Nasrallah and Hariri

Some reactions to Nasrallah's press conference in Lebanon on the assassination of Rafiq Hariri. 

Writing in the Daily Star, Rami Khouri says the Hizbullah leader had four related aims when he made his statement accusing Israel:

  • Deflect attention from the widely expected accusation that Hizbullah or some of its members will be indicted for the murder by the UN-mandated Special Tribunal for Lebanon (STL); 

  • Provide evidence that would make Israel a credible suspect in the crime; 

  • Question the legitimacy or fairness of the STL investigation during the past five years; 

  • Prod the Lebanese government to undertake its own analysis of the credibility of available evidence and witnesses related to the crime investigation.

Khouri goes on to contrast this questioning of the UN investigation with Hizbullah's behaviour on previous occasions when it felt itself under threat:

In the past five years, when the Lebanese government took decisions that Hizbullah disliked or found threatening, Hizbullah responded by occupying parts of the downtown area or militarily taking over selected symbolic buildings in West Beirut. 

Today, when Hizbullah feels threatened again, it responds (for now) with … a multimedia show on primetime television. It challenges and rejects the ongoing STL investigation but also offers evidence for the court to consider. Its suggestion that the Lebanese government launch an honest investigation into the issues and evidence it has put on the table is, like the evidence offered Monday night, intriguing but not fully convincing.

Serious crime investigators explore all possible leads, however dubious they may feel about some of them. Hizbullah’s evidence may be merely a diversionary or delaying tactic, or, it could hold some important credible leads. The Lebanese government, the STL and Hizbullah are involved in a life-and-death dual political and legal process. The credibility of the political dimension requires absolute professionalism and impartiality in the quest for justice sphere, which means that all "reasonable doubt" issues must be addressed firmly and quickly.

The key word here is "doubt" rather than "evidence". Nasrallah is seeking to construct an alternative narrative of the Hariri assassination. Whether it can be proved or not is beside the point, so long as it is sufficient to cast doubt on the credibility of the special tribunal. 

For those who are worried about the internal tensions the tribunal is creating within Lebanon (and there are many who do worry), pointing a finger at Israel – whether rational or not – also provides an easy way out of the impasse.

Writing in al-Akhbar (in Arabic), Khalid Saghiyyah says:

The question is not, therefore, whether Israel killed al-Hariri. The question is whether the accusation can be directed against Israel. This is the question that Sayyid Hassan Nasrallah responded to ... And perhaps this was what he meant when he said that what he was offering was not evidence but data. 

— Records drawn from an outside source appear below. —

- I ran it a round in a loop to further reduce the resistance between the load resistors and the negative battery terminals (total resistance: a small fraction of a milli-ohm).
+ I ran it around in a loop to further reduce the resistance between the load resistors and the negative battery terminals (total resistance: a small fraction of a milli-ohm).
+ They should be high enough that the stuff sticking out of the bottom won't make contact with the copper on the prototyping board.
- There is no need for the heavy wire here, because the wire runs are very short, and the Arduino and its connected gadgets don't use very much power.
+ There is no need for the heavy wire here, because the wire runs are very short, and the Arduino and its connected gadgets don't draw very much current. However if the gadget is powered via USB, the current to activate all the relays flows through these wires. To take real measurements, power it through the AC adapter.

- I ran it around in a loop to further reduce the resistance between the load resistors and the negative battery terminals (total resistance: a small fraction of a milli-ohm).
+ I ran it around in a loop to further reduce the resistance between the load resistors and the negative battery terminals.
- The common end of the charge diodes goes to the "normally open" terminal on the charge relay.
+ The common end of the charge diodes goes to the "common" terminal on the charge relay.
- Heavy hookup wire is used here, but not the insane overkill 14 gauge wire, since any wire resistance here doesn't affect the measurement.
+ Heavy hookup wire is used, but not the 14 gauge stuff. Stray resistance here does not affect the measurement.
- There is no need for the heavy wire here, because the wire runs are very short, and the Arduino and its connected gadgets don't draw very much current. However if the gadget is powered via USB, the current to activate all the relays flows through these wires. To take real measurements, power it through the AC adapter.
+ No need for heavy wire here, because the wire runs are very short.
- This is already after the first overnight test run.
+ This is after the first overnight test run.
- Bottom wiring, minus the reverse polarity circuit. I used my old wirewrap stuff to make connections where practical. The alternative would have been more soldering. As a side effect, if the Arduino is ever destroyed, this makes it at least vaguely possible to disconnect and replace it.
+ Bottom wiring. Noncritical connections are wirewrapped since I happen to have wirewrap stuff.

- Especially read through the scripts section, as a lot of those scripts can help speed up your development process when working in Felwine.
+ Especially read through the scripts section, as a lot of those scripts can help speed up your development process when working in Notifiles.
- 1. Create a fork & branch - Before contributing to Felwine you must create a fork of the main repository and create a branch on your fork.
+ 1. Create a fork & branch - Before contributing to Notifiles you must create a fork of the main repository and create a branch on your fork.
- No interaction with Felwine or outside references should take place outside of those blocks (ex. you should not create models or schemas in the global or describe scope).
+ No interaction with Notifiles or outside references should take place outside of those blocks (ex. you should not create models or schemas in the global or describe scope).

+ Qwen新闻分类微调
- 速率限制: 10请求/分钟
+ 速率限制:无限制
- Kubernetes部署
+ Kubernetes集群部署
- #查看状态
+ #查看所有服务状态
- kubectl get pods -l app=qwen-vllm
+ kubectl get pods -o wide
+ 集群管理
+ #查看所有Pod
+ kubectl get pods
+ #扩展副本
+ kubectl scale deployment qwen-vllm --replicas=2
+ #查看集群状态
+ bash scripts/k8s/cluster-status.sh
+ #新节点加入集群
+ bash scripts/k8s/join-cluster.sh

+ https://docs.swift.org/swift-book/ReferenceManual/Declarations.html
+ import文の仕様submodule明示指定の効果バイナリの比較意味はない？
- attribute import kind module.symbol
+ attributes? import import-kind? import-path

Data is enough to save the country. The documents that were presented ... say, simply: "Yes, it is possible to re-direct the accusation towards Israel." And this alone represents a suitable exit for everyone. An exit for the fabricators of false witnesses. An exit for those who are rightfully accused. An exit for those wrongly accused. An exit for the descendants of the victims.

Meanwhile, Elias Muhanna wonders how Saad Hariri, son of the assassinated leader and current prime minister of Lebanon, will respond. Noting that Saad "has been the primary champion of the STL's mission to find and punish his father's killers", Muhanna writes in Foreign Policy:

On the eve of an indictment, the tribunal that helped [Saad] Hariri build the political movement that he leads today now threatens to place him in an impossible position. Far from strengthening his hand in Lebanon and promoting the interests of his international allies, Hariri is faced with the possibility that the multi-million dollar, five-year investigation will deliver a verdict that he must publicly denounce, or else risk losing control of the country.

Muhanna explores Hariri's options in more details in his Qifa Nabki blog:

If Hariri simply ignores Nasrallah or dismisses his demands, he will be increasing the likelihood that this government will not last the year, throwing the fate of the STL itself into question ... 

On the other hand, if Hariri takes the initiative now to form a Lebanese investigating commission, he will force the spotlight back on to Hizbullah and its claims that Israel killed Rafiq al-Hariri ...

Hariri should not hesitate to launch such an investigation. If the materials [provided by Hizbullah] are unconvincing, this will surely become clear when they are subjected to intense scrutiny. If there is something actually there, we will be one step closer to discovering al-haqiqa [the truth].

Posted by Brian Whitaker, 11 August 2010.